Sie will nicht mit Verwandtschaft reden und braucht Rat.
Sie ist in der 5ten Woche - Schwanger und will abtreiben.
Sie und Ihr Freund sind Studenten in Deutschland - Sie aus Kenia er Italiener - und müssen neben dem Studium noch Aushilfsjobs machen um das Studium zu finanzieren.
Sie putzt in so einer Putzkolone und macht Babysitting.
D.h. Geld ist wirklich nicht viel da und beide wollten kein Kind.
Anscheinend haben beide immer mit Kondom verhütet, aber ohne Pille.
Ich weiss nicht was ich Ihr raten soll.
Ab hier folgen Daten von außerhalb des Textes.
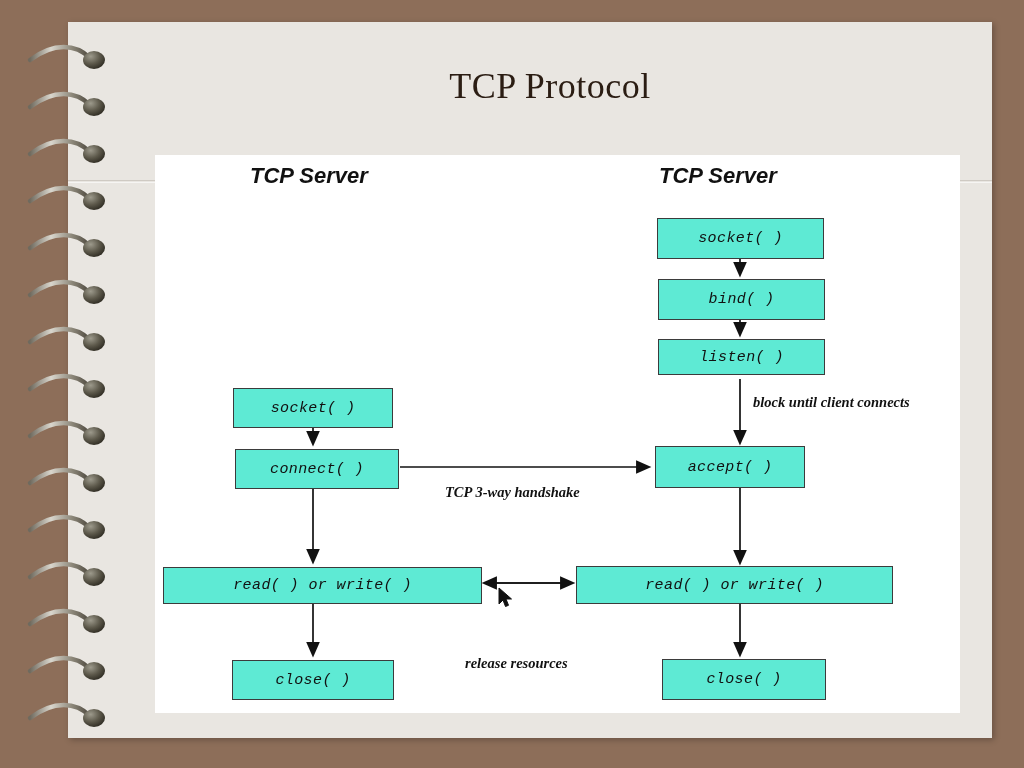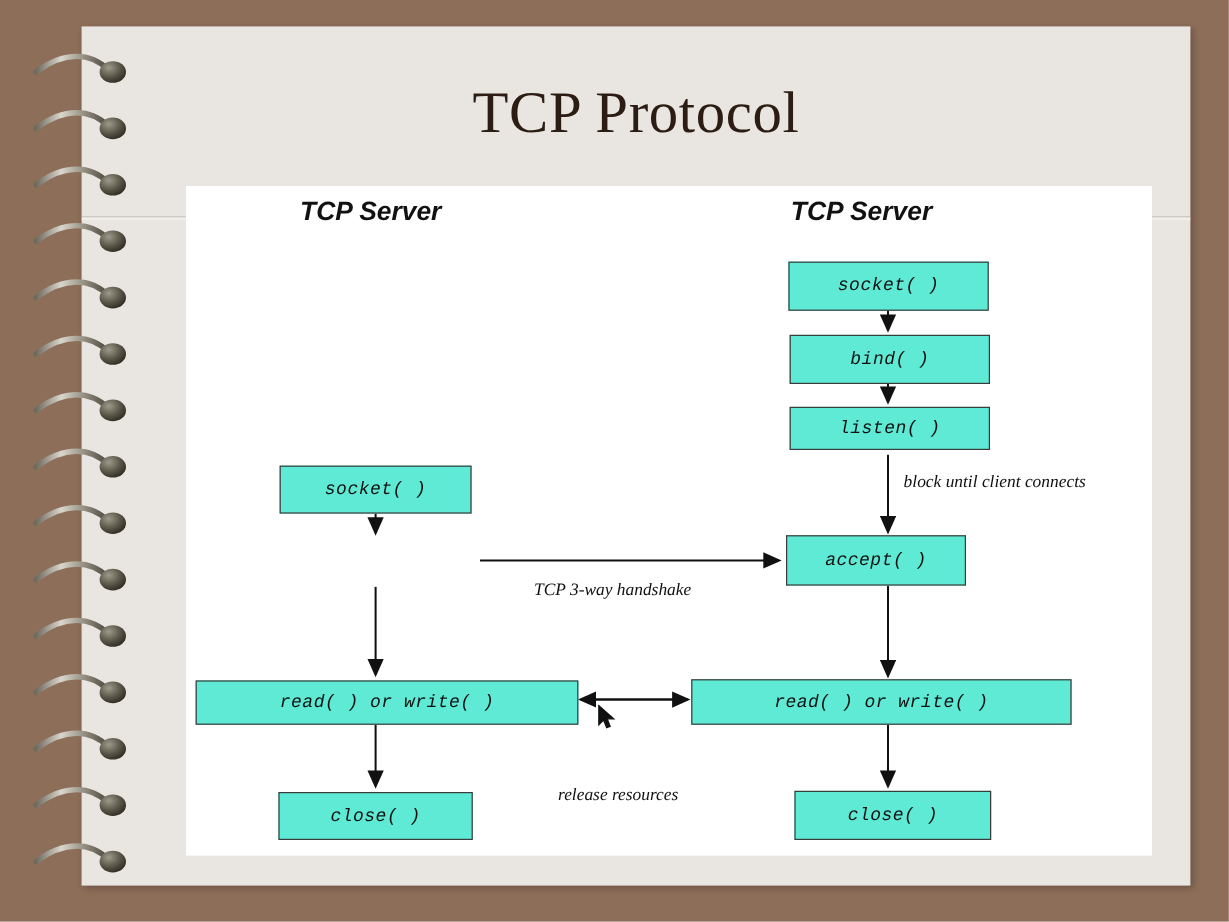--- a/index.html
+++ b/index.html
@@ -41,25 +41,26 @@
     pointer-events:none;
   }
 
   
   #slide-title{
     position:absolute;
     left:68px; top:68px;
     width:924px;
     text-align:center;
     font-family:"Liberation Serif", serif;
-    font-size:49px;
+    font-size:36px;
     color:#2b1d13;
     letter-spacing:.5px;
     line-height:1.05;
     white-space:nowrap;
+    padding-left:20px;
   }
 
   
   #diagram-canvas{
     position:absolute;
     left:155px; top:155px;
     width:805px; height:558px;
     background:#ffffff;
   }
 
@@ -91,21 +92,21 @@
     color:#111;
     white-space:nowrap;
     letter-spacing:.4px;
   }
 
   
   .annot{
     position:absolute;
     font-family:"Liberation Serif", serif;
     font-style:italic;
-    font-weight:normal;
+    font-weight:bold;
     font-size:14.5px;
     color:#111;
     white-space:nowrap;
   }
 
   
   #arrow-layer{
     position:absolute; left:0; top:0;
     width:805px; height:558px;
     pointer-events:none;
@@ -256,20 +257,21 @@
   <div class="node-box" style="left:503px;top:184px;width:167px;height:36px;">listen( )</div>
 
   <div class="node-box" style="left:500px;top:291px;width:150px;height:42px;">accept( )</div>
 
   <div class="node-box" style="left:421px;top:411px;width:317px;height:38px;">read( ) or write( )</div>
 
   <div class="node-box" style="left:507px;top:504px;width:164px;height:41px;">close( )</div>
 
   <div class="node-box" style="left:78px;top:233px;width:160px;height:40px;">socket( )</div>
 
+  <div class="node-box" style="left:80px;top:294px;width:164px;height:40px;">connect( )</div>
 
   <div class="node-box" style="left:8px;top:412px;width:319px;height:37px;">read( ) or write( )</div>
 
   <div class="node-box" style="left:77px;top:505px;width:162px;height:40px;">close( )</div>
 
   <div class="annot" style="left:598px;top:239px;">block until client connects</div>
 
   <div class="annot" style="left:290px;top:329px;">TCP 3-way handshake</div>
 
   <div class="annot" style="left:310px;top:500px;">release resources</div>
Sie ist religös und geht eigentlich Sonntags in so ne Gospel- Gemeinde.
Abtreiben hällt Sie sicherlich für eine Sünde, aber sie sieht keinen anderen Weg.
Sie hat auch große Angst vor Ihrer Familie und denkt die würden sicher nicht zu Ihr halten - nimals darf jemand von denen etwas davon erfahren.
Donnerstag hat Sie Ihren obligatorischen Beratungstermin… ich weiss nicht bei welcher Organisation.
Sie ist sich sicher, dass Sie abtreiben will.
Ich habe Ihr gesagt, Sie soll trotzdem mal keinen Alkohl trinken, weil Sie hängt seit heute zimlich durch und trinkt Radler mit Fernsehen - wenn Sie auch nicht viel getrunken hat (vielleicht fast eine Flasche).
Wenn Sie abtreibt, wie kann ich Ihr dann helfen durch die Zeit später?
Wenn Sie nicht abtreibt, wie kann ich Ihr dann helfen und wie schlimm, war es dann, dass Sie Alkohol getrunken hat?
Wie könnte ich Sie jetzt schon psychologisch unterstützen, vielleicht auch in philosophischer ethischer Hinsicht.
Vielleicht muss ich auf all diese Fragen selbst die beste Antwort wissen.
Aber es ist wohl eindeutig zu wichtig um mich auf meinen eigenen Grips zu verlassen.
Ich danke für Eure Erfahrungen, Rückfragen, Tipps, Hyperlinks und vieles mehr.